# Thumb Burner



## Sandcrab (Mar 20, 2002)

I just picked up the Daiwa Grand Z-30 reel and it works great on my OM 12 rod with 20 lb test line and a 50 lb test shocker on it. The problem I have is that I can cast 5/6 ounce weights like I have never cast before but when I try to put on an 8 ounce sinker my distance falls off dramatically. I do have a hard time holding the spool with the 8 ounce sinker and cannot get a reel good grip on the line.

Is there something I could do to increase my distance with 8 ounce weights? I heard about the bicycle tire jammed into the reel seat and finger gloves - is there an easier way?

Thanks


----------



## Fish Hunter (Jul 31, 2002)

Well, a good start you have. Asking the main "Tackle Ho" about info is a very good start. You might want to try the rubber thumb cocks that you can get at an office supply store. They are available in different sizes. I use the leather ones that I get at the coast, but they need roughing occasionally or they too can slip.

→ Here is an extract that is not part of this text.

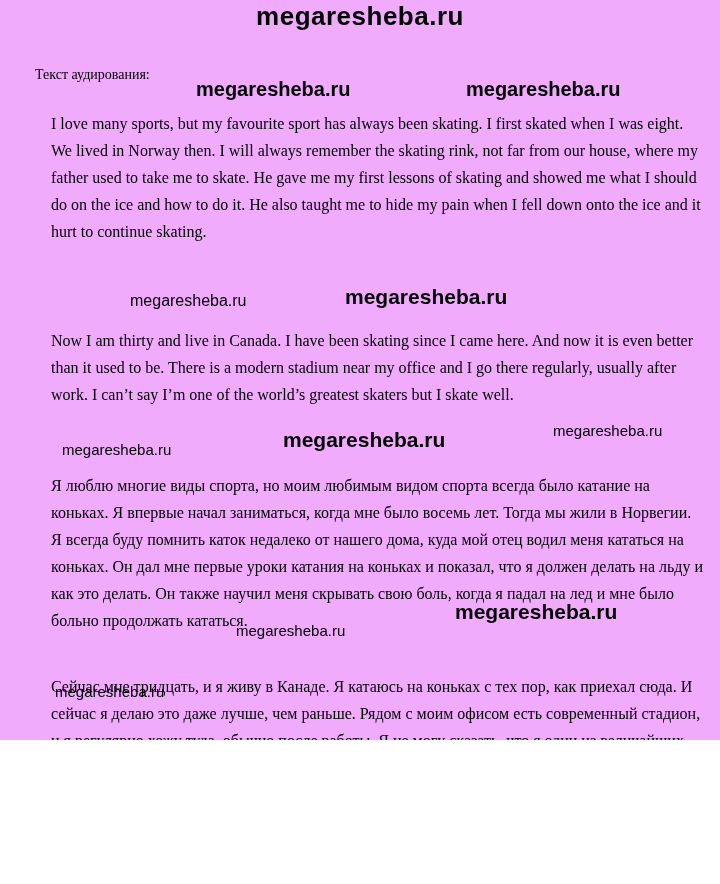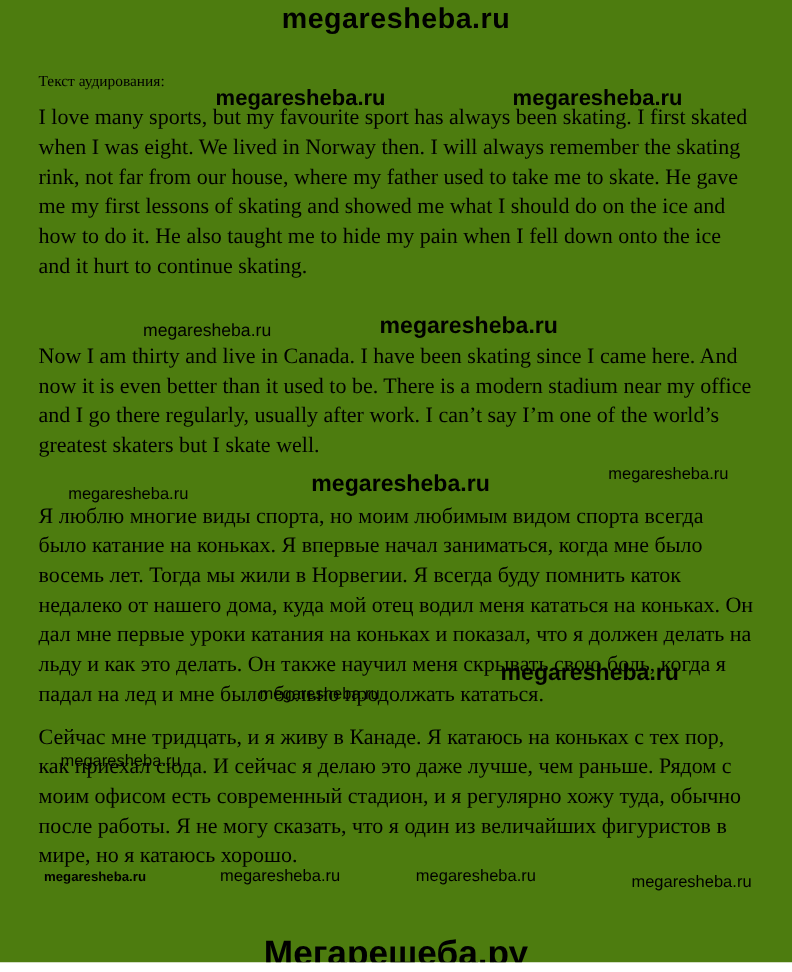"megaresheba.ru" .page { background: #4d7c0f -> #f0abfc; height: 875px -> 740px }
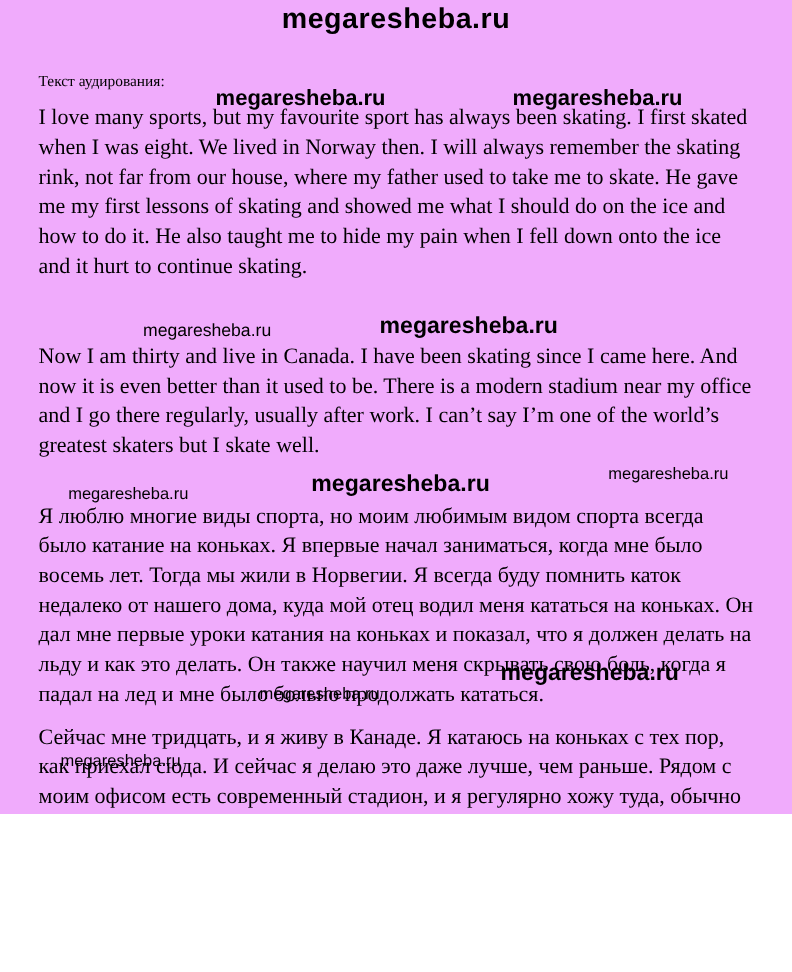"I love many sports, but" .para { font-size: 20px -> 16px; margin: 0 -> 16px }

I had a problem holding 8 with the Sl series as it sits higher than do the ABU 7000 series. Lighter weights were not a problem, but when I went to 8nbait, I could not hold it no matter what I did. The final solution was to put the reel on a rod with a slimmer butt, thereby reducing the total height for me. 

Good luck.


----------



## Led (Feb 1, 2001)

Sandcrab,

Try hitting the cast later. the size of the reel will limit the amount of pressure you can apply to the spool, with 8oz, thats an increase of 33% from a 6oz so the forces are much greater.

I use a piece of Cycle tube, a bit fiddly but works well.

LEd.


----------



## Sandcrab (Mar 20, 2002)

Thanks guys! I love the reel and know it will work wonders for me when fishing at AI or the Delaware surf. I will try the thumb protectors and see if they overcome this. 

Sometimes at AI you have to go heavier than the usual B8-N-8 too. Hopefully, this will solve the problem.


----------



## Thumb-Burner (Dec 3, 2002)

One thing i've learned (make that been taught) is that holding a reel for casting heavy weights is MUCH different than what i was used to in freshwater....

Typically those of us who have played a lot of sports use the tips of our fingers for "control".... or casting big weights, wrap your thumb around the spool (up past the first nuckle) and THEN put your fingers aroudn the back of the rod... most people grab the rod first and there is not much to grab the spool... it only takes the end of your fingers to hold the rod during the cast.. really over-exaggerate how much you wrap your thumb around a few times...

the other ideas are dead on also


----------